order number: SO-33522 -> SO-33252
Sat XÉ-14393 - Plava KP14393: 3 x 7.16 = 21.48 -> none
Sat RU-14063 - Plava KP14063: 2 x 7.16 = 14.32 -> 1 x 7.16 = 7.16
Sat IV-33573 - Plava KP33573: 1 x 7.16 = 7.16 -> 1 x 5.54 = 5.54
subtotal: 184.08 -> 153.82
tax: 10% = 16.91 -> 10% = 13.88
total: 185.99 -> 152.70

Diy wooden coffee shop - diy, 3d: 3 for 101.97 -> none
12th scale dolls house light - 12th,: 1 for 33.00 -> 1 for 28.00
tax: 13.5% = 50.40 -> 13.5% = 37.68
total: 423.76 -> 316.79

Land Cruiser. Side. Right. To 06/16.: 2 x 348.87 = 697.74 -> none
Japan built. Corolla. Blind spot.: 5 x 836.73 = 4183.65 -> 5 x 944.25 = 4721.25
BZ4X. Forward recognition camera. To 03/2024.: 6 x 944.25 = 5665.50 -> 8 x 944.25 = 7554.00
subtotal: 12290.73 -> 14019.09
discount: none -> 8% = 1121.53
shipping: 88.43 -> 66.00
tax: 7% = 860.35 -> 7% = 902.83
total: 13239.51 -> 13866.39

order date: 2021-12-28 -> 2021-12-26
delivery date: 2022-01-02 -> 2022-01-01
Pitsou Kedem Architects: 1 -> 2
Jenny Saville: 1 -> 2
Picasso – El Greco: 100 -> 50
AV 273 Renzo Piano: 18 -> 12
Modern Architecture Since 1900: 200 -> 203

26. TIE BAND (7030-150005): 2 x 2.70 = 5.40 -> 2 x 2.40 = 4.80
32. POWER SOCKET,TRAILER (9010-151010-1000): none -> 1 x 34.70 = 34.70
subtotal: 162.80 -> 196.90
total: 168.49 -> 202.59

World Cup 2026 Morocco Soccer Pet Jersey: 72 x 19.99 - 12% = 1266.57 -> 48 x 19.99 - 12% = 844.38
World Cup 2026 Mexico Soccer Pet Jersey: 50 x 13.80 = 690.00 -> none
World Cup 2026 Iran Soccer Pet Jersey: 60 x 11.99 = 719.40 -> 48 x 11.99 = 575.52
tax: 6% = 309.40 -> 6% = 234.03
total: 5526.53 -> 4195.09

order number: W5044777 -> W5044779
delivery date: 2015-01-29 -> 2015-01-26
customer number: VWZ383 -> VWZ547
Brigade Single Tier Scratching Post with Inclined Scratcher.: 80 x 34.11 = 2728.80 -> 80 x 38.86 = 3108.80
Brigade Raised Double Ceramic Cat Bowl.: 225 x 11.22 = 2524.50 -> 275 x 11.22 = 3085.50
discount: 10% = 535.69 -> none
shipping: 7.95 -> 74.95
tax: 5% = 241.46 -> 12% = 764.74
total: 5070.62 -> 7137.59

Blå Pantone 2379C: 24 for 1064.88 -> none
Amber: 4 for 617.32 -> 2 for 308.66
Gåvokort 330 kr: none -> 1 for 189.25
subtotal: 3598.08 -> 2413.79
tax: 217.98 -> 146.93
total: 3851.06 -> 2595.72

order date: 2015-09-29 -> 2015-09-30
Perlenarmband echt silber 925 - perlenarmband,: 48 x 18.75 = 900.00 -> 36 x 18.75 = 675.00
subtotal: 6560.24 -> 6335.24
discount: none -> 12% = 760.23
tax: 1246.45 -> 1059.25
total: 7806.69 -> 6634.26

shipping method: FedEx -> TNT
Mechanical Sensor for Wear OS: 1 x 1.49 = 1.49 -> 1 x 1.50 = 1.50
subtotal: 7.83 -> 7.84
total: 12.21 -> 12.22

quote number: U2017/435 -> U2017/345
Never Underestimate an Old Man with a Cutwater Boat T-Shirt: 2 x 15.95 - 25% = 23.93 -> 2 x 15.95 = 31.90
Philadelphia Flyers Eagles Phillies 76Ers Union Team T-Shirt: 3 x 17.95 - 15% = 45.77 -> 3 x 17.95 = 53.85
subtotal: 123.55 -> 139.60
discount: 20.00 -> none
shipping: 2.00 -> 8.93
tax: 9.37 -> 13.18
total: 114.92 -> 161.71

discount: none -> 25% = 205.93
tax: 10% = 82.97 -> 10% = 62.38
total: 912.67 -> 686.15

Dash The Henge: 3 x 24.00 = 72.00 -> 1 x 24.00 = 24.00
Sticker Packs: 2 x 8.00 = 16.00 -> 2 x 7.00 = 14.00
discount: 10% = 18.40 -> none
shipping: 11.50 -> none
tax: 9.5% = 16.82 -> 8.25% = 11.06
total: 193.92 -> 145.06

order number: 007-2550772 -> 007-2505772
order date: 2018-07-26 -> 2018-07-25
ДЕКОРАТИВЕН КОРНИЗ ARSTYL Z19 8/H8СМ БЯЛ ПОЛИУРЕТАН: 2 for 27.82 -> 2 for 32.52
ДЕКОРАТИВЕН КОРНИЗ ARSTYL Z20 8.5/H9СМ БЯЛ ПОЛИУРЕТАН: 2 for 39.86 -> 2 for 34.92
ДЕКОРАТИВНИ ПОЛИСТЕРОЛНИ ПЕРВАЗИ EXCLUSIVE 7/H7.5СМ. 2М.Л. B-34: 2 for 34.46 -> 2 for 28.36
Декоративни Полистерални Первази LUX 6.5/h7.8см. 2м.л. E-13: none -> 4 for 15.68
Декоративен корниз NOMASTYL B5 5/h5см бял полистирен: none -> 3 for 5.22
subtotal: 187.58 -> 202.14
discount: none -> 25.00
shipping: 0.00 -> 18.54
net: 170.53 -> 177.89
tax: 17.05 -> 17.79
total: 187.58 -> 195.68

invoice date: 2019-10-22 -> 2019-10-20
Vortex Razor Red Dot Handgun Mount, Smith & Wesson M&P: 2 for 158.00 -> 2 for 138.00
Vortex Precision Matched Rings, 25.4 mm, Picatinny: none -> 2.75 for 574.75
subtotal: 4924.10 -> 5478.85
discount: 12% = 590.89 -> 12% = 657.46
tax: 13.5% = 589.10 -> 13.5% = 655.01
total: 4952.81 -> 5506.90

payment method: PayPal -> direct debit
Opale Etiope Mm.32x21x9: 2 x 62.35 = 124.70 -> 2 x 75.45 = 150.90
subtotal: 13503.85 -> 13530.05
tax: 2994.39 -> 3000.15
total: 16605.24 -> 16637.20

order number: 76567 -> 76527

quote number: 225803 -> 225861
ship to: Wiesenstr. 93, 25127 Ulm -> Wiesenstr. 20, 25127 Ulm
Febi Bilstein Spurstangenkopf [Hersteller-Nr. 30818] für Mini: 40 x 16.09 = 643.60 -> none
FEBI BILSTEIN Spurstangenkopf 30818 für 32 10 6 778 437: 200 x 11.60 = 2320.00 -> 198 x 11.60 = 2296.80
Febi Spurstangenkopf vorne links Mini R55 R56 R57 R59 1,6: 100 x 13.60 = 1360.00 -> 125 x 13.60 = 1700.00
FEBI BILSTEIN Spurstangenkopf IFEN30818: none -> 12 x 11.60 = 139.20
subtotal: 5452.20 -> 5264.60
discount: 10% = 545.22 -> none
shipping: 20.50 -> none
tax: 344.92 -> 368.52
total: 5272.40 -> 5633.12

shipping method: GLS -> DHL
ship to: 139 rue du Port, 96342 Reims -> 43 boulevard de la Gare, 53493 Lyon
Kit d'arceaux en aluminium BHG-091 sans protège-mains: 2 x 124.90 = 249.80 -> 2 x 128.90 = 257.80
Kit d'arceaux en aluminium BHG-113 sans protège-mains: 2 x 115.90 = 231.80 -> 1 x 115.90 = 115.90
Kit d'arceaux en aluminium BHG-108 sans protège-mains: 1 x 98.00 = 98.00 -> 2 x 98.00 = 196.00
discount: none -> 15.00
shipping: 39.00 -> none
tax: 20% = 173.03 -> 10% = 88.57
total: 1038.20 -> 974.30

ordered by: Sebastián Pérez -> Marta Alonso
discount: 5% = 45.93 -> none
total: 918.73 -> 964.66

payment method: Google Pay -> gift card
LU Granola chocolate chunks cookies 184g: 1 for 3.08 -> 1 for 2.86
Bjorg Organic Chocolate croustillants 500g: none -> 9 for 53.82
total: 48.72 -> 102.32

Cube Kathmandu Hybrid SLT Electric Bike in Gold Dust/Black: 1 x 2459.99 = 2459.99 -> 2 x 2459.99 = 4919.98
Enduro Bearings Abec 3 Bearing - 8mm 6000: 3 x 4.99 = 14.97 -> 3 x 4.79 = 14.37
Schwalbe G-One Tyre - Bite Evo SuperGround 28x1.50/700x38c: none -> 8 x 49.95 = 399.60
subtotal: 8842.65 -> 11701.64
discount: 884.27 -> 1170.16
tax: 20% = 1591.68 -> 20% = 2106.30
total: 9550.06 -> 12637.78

----------------------------------------

**WHAT TO PRODUCE**
Beginning at the top of the entries above, output each line exactly, and end with the line in which "shipping: 88.43 -> 66.00" appears.

**WRITTEN RESPONSE**
order number: SO-33522 -> SO-33252
Sat XÉ-14393 - Plava KP14393: 3 x 7.16 = 21.48 -> none
Sat RU-14063 - Plava KP14063: 2 x 7.16 = 14.32 -> 1 x 7.16 = 7.16
Sat IV-33573 - Plava KP33573: 1 x 7.16 = 7.16 -> 1 x 5.54 = 5.54
subtotal: 184.08 -> 153.82
tax: 10% = 16.91 -> 10% = 13.88
total: 185.99 -> 152.70

Diy wooden coffee shop - diy, 3d: 3 for 101.97 -> none
12th scale dolls house light - 12th,: 1 for 33.00 -> 1 for 28.00
tax: 13.5% = 50.40 -> 13.5% = 37.68
total: 423.76 -> 316.79

Land Cruiser. Side. Right. To 06/16.: 2 x 348.87 = 697.74 -> none
Japan built. Corolla. Blind spot.: 5 x 836.73 = 4183.65 -> 5 x 944.25 = 4721.25
BZ4X. Forward recognition camera. To 03/2024.: 6 x 944.25 = 5665.50 -> 8 x 944.25 = 7554.00
subtotal: 12290.73 -> 14019.09
discount: none -> 8% = 1121.53
shipping: 88.43 -> 66.00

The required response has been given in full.